Testing intervals at 4 and 8 months

To test it, the team examined motor and muscle spindle function in Pompe mice lacking the gene that provides instructions to make the GAA enzyme at 4 and 8 months of age.

Detailed motor function analysis identified numerous deficiencies in Pompe mice not found in healthy control mice. While some of these differences were due to reduced muscle strength and lower body weight, several altered parameters related to limb coordination were consistent with impaired motor control.

At 4 months old, Pompe mice had abnormal step positions, a greater distance between the two hind paws, and more footprints outside of a recognized pattern. At four and eight months, the paw print position — the distance between the back paw and the previously placed front paw — was increased on both sides of the body.

Muscle spindle function was assessed using electrophysiological analysis, which detected the electrical signals of sensory nerves connected to a lower limb muscle. Tissue from all controls, 4-month-old Pompe mice, and about 70% of 8-month-old mice responded to a muscle stretch with an increased signal frequency.

However, the response frequencies to different muscle stretches were significantly lower in Pompe mice of both ages. Frequency responses over time during all stretches also were lower in Pompe mice, demonstrating “impaired sensitivity of the dynamic [moving] and static [not moving] component of the stretch response,” the team wrote.

Overall, sensitivity to the muscle stretch was markedly reduced in Pompe mice at both ages and entirely insensitive to stretch movement in about 30% of the older mice.

Muscle tissue examination detected progressive structural degeneration of muscle spindles and reduced numbers in Pompe mice. Sensory nerves also were withdrawn from the muscle spindle and showed damage.

Autophagy disrupted

Because the GAA enzyme is located in lysosomes, the cell’s recycling centers, its deficiency, and the subsequent buildup of glycogen, disrupt the entire recycling process called autophagy. Experiments confirmed an increase in the number and size of lysosomes in muscle spindles from the older Pompe mice.
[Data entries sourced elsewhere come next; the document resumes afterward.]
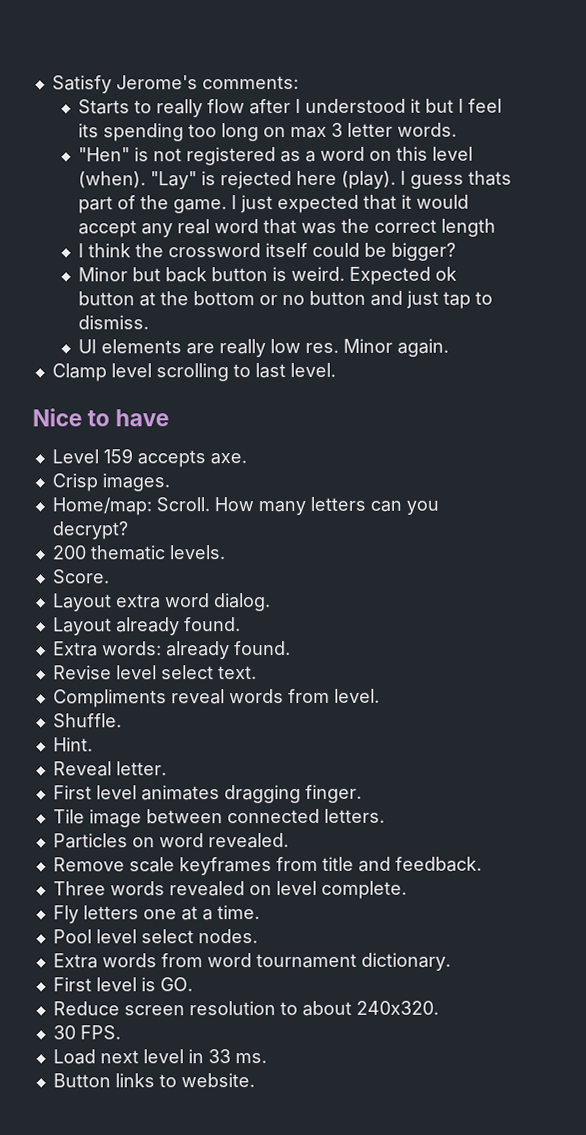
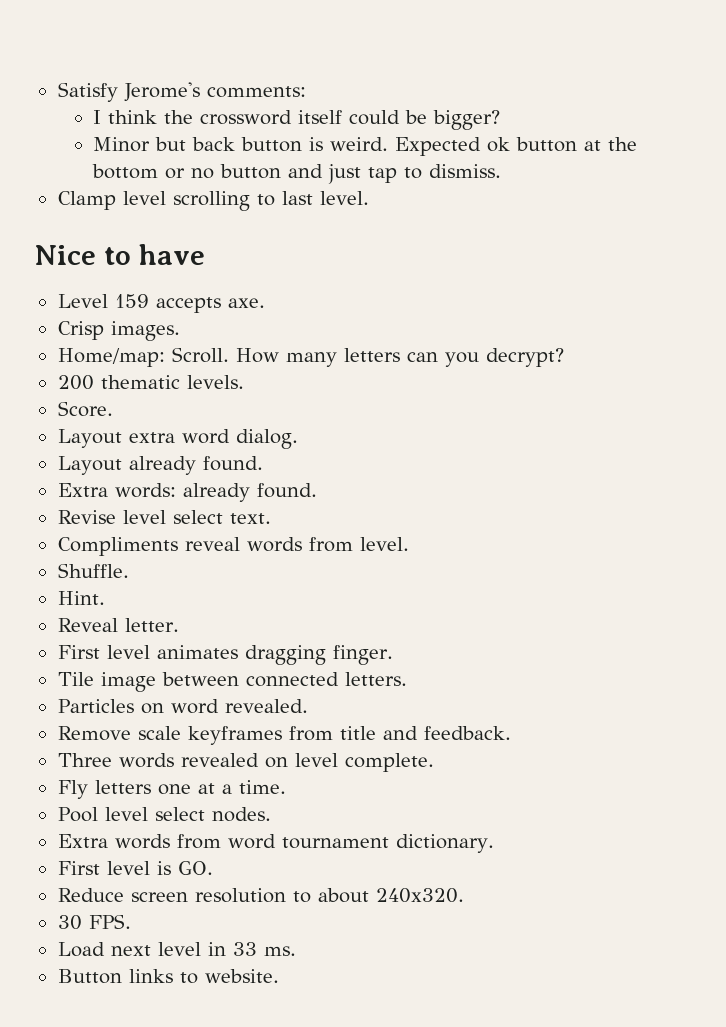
- Starts to really flow after I understood it but I feel its spending too long on max 3 letter words.
- "Hen" is not registered as a word on this level (when). "Lay" is rejected here (play). I guess thats part of the game. I just expected that it would accept any real word that was the correct length
- UI elements are really low res. Minor again.

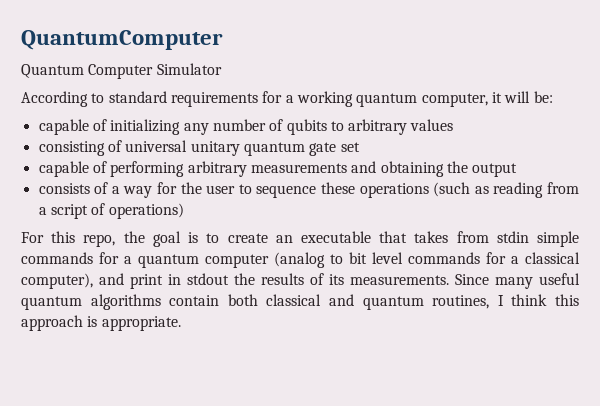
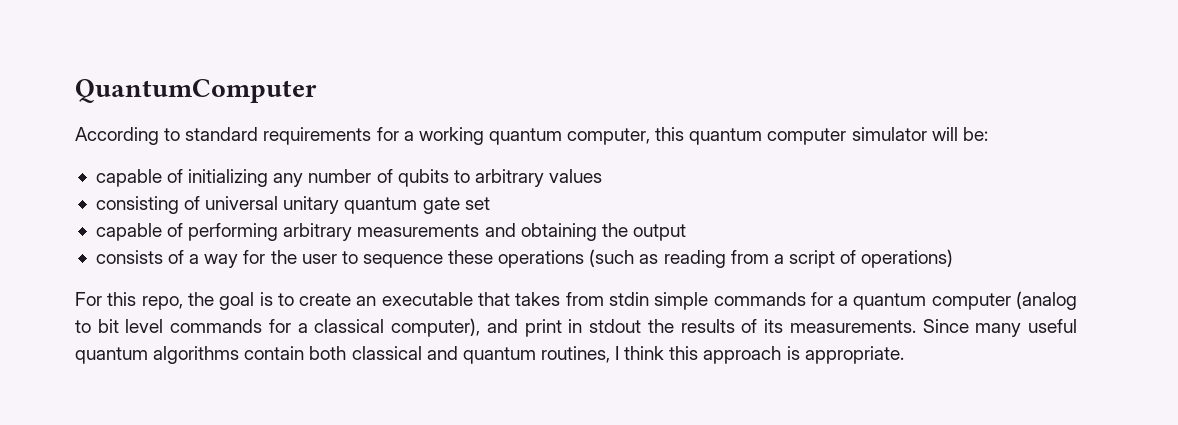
- Quantum Computer Simulator
- According to standard requirements for a working quantum computer, it will be:
+ According to standard requirements for a working quantum computer, this quantum computer simulator will be:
At the same time, there was a buildup of autophagosomes — tiny sacs that deliver cellular waste to lysosomes to be recycled — suggesting that “abnormal autophagy might contribute to the severe degenerative processes of the muscle spindles,” the team noted.

“These results demonstrate a structural and functional degeneration of muscle spindles and an altered motor coordination in [Pompe] mice,” the researchers wrote. “Similar changes could contribute to the impaired motor coordination in patients living with Pompe disease.”